A key figure behind the federal government’s National Energy Guarantee is mourning the policy she once knew.
The Energy Security Board spent close to a year developing the proposal, which sought to tie climate and energy policy together by ensuring reliable power while reducing emissions.
ESB chairwoman Kerry Schott told an industry event in Sydney on Wednesday that she hasn’t left the “anger stage” of grieving over the policy.
However, she thinks its premature to label the NEG as “dead” and called for reliability measures to be implemented.
Energy prices have surged and a coordinated approach is needed to get costs down, she added.
Federal Energy Minister Angus Taylor is hoping to salvage the reliability mechanism from the NEG, which will put pressure on states with the highest renewable targets.
“I am committed to working with the states and territories … to progress the implementation of the retailer reliability obligation as soon as practicable,” he told the industry forum on Wednesday.
Mr Taylor believes the reliability guarantee will encourage investment in “fair dinkum” affordable power generation that can provide on-demand supply.
“Generation that delivers when you need it, in the right place at the right time, to ensure reliability in the national electricity market,” he says.
Labor energy spokesman Mark Butler says Australia needs a bipartisan approach to manage the transition to a clean energy future.
Industry stakeholders had encouraged Labor to salvage the NEG, he added.
“Transitioning from a thermal-based system to a system based more on renewables is going to pose challenges for managing that intermittency,” he said.
“Which is why there is going to have to be substantial investment in firming technology – pumped hydro, gas peaking plants and batteries.”
Mr Butler says solar and wind technologies are becoming more affordable.

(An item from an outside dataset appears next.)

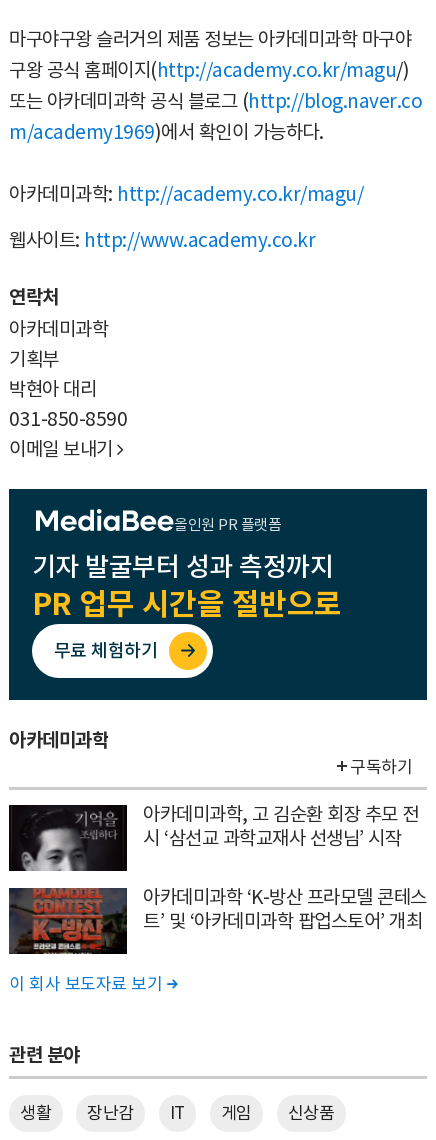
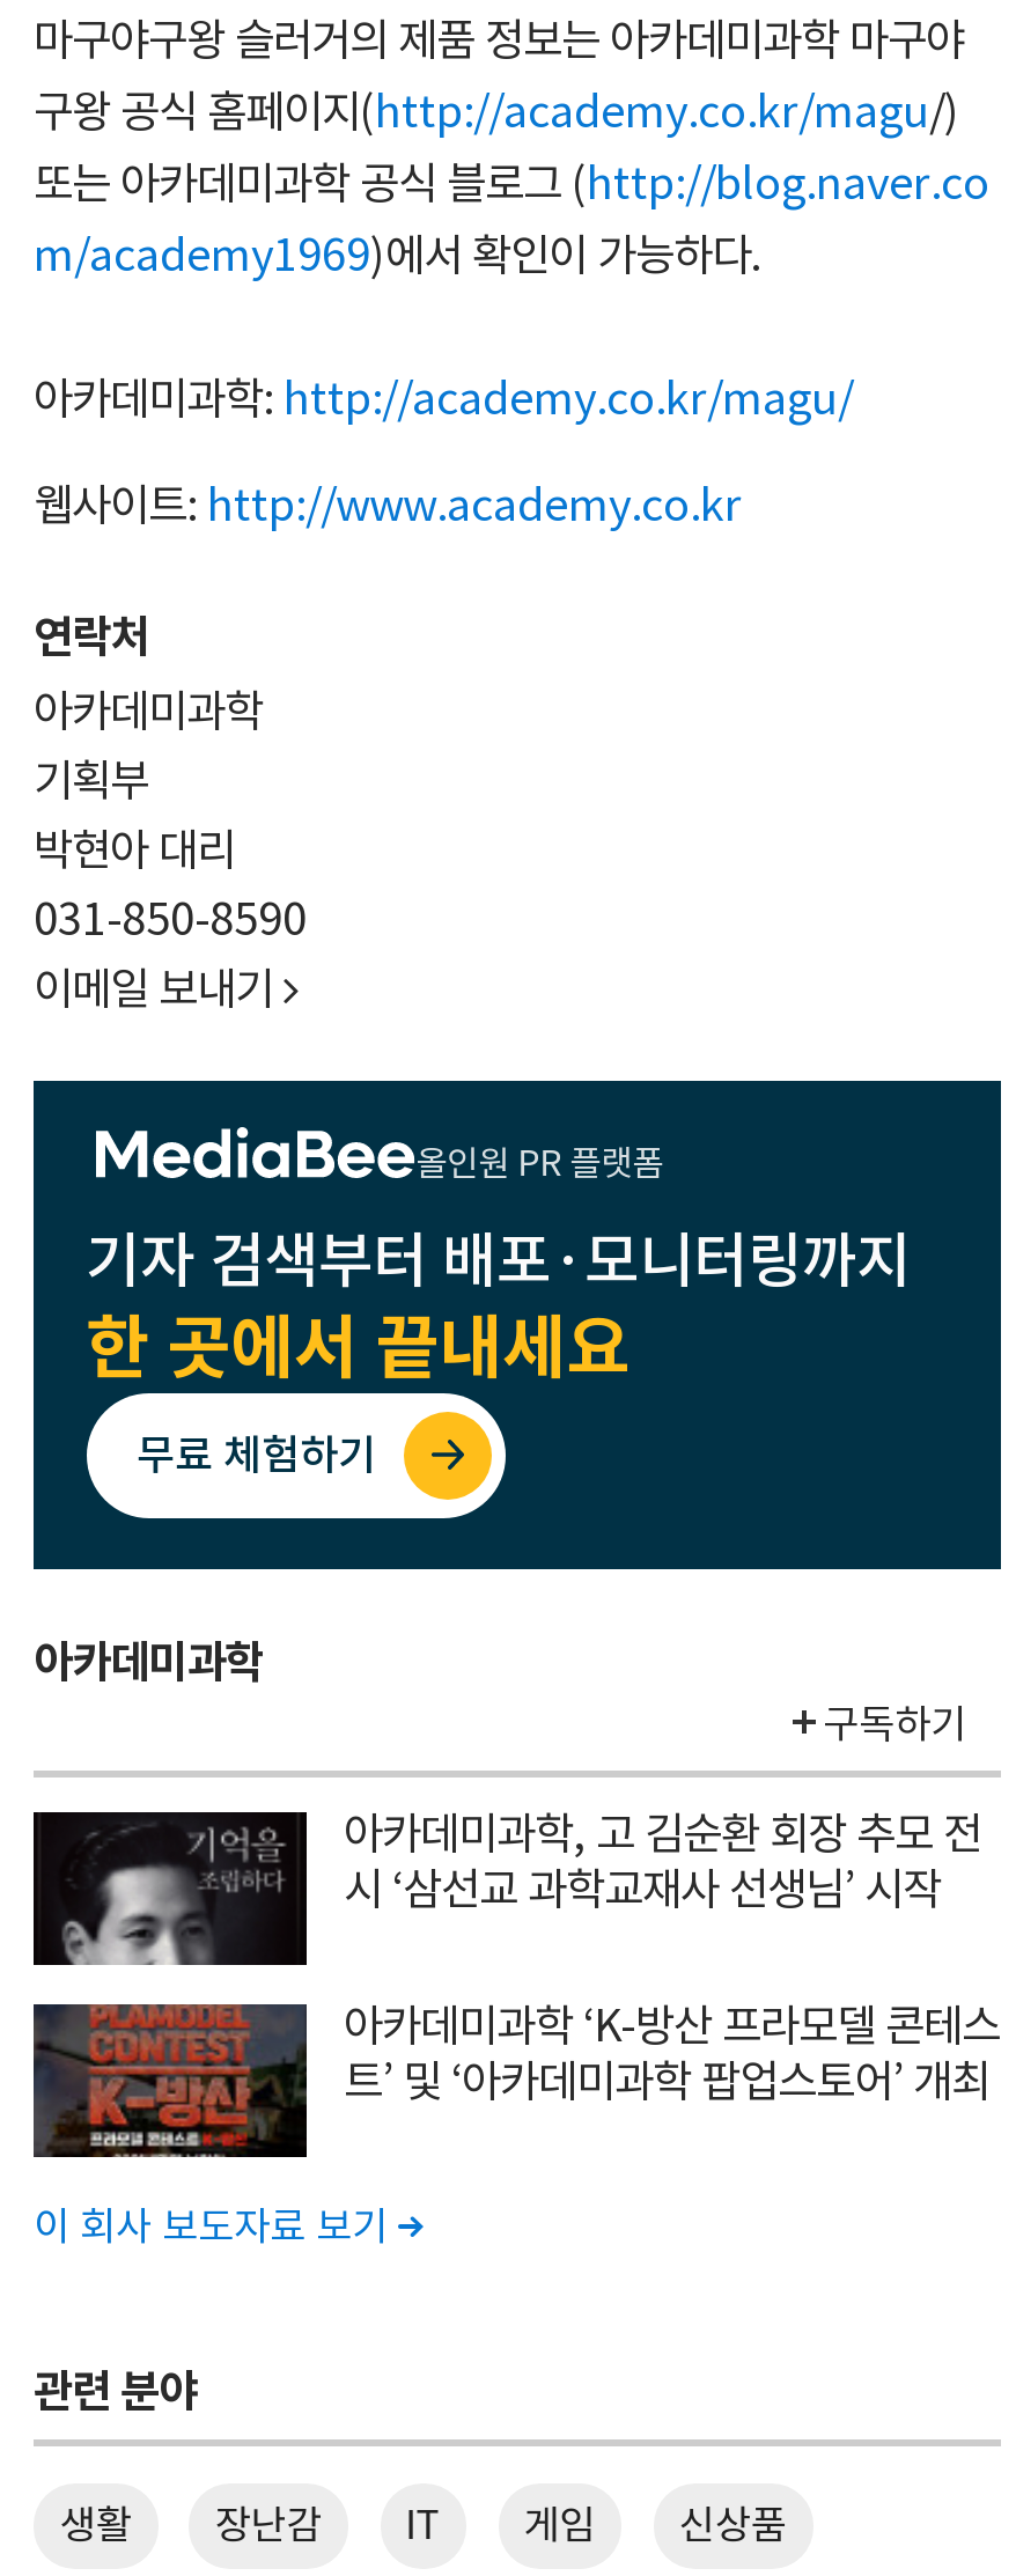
[32,550,342,622] 기자 발굴부터 성과 측정까지 | PR 업무 시간을 절반으로 -> [86,1221,911,1390] 기자 검색부터 배포·모니터링까지 | 한 곳에서 끝내세요

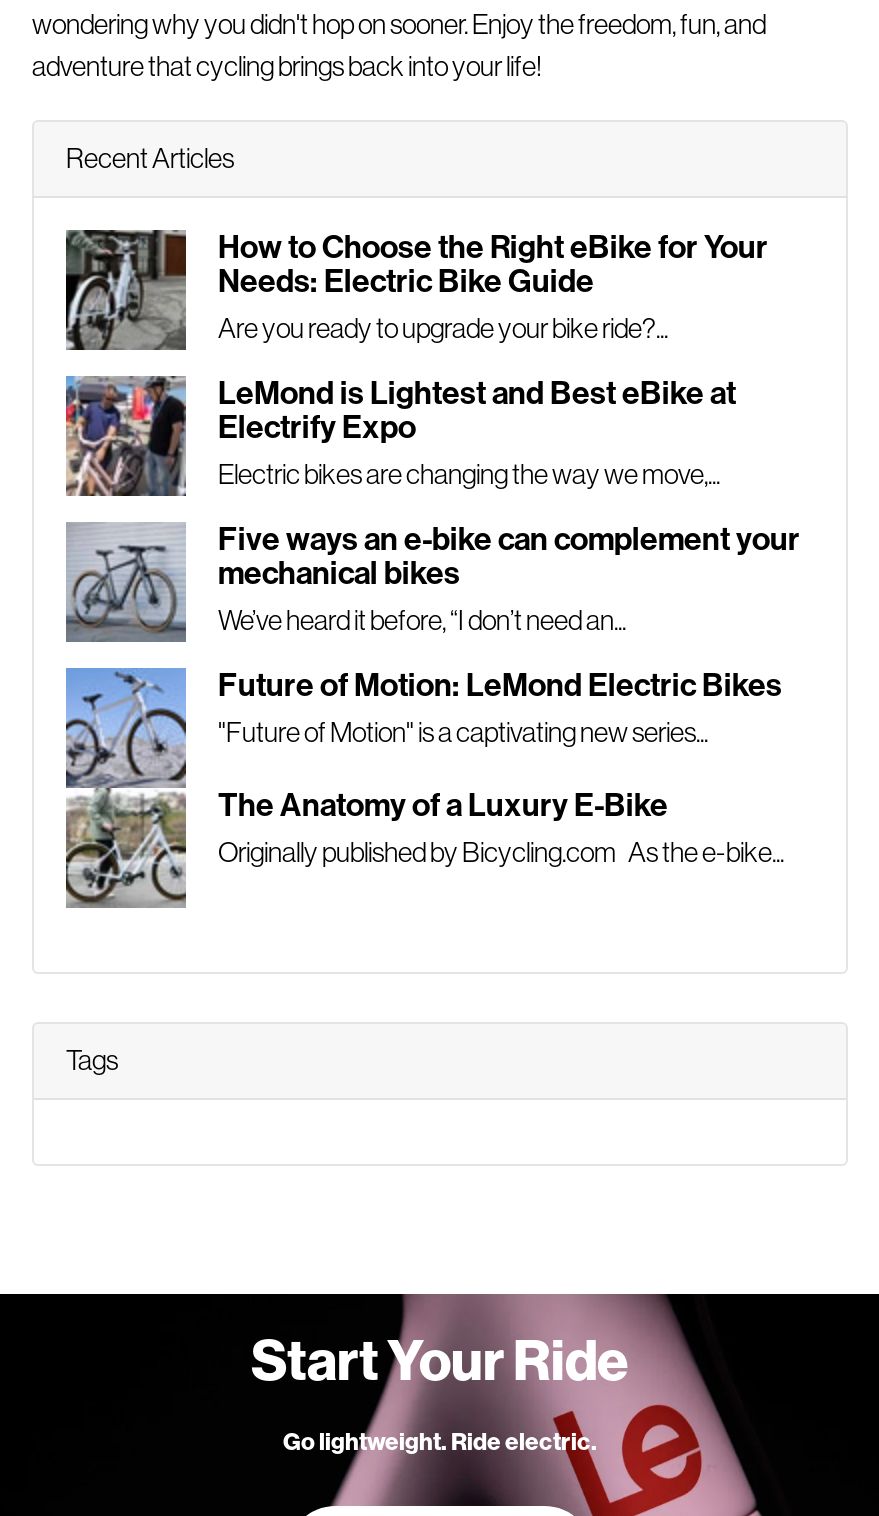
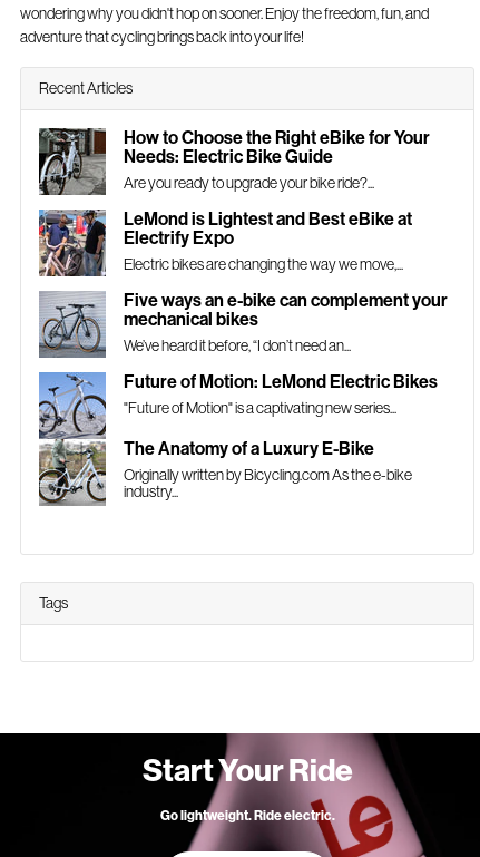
[218,836,784,868] Originally published by Bicycling.com As the e-bike... -> [124,466,412,501] Originally written by Bicycling.com As the e-bike | industry...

Acting AGL CEO Brett Redman told the forum building a new coal plant is not viable and the provider’s strategy was to get “out of the carbon game”.
Origin Energy CEO Frank Calabria is encouraged by the government’s commitments to ensuring reliable supply, but says the provider does not support support fixed price regulation.
Mr Taylor intends to discuss the reliability measure at a COAG Energy Council meeting later this month.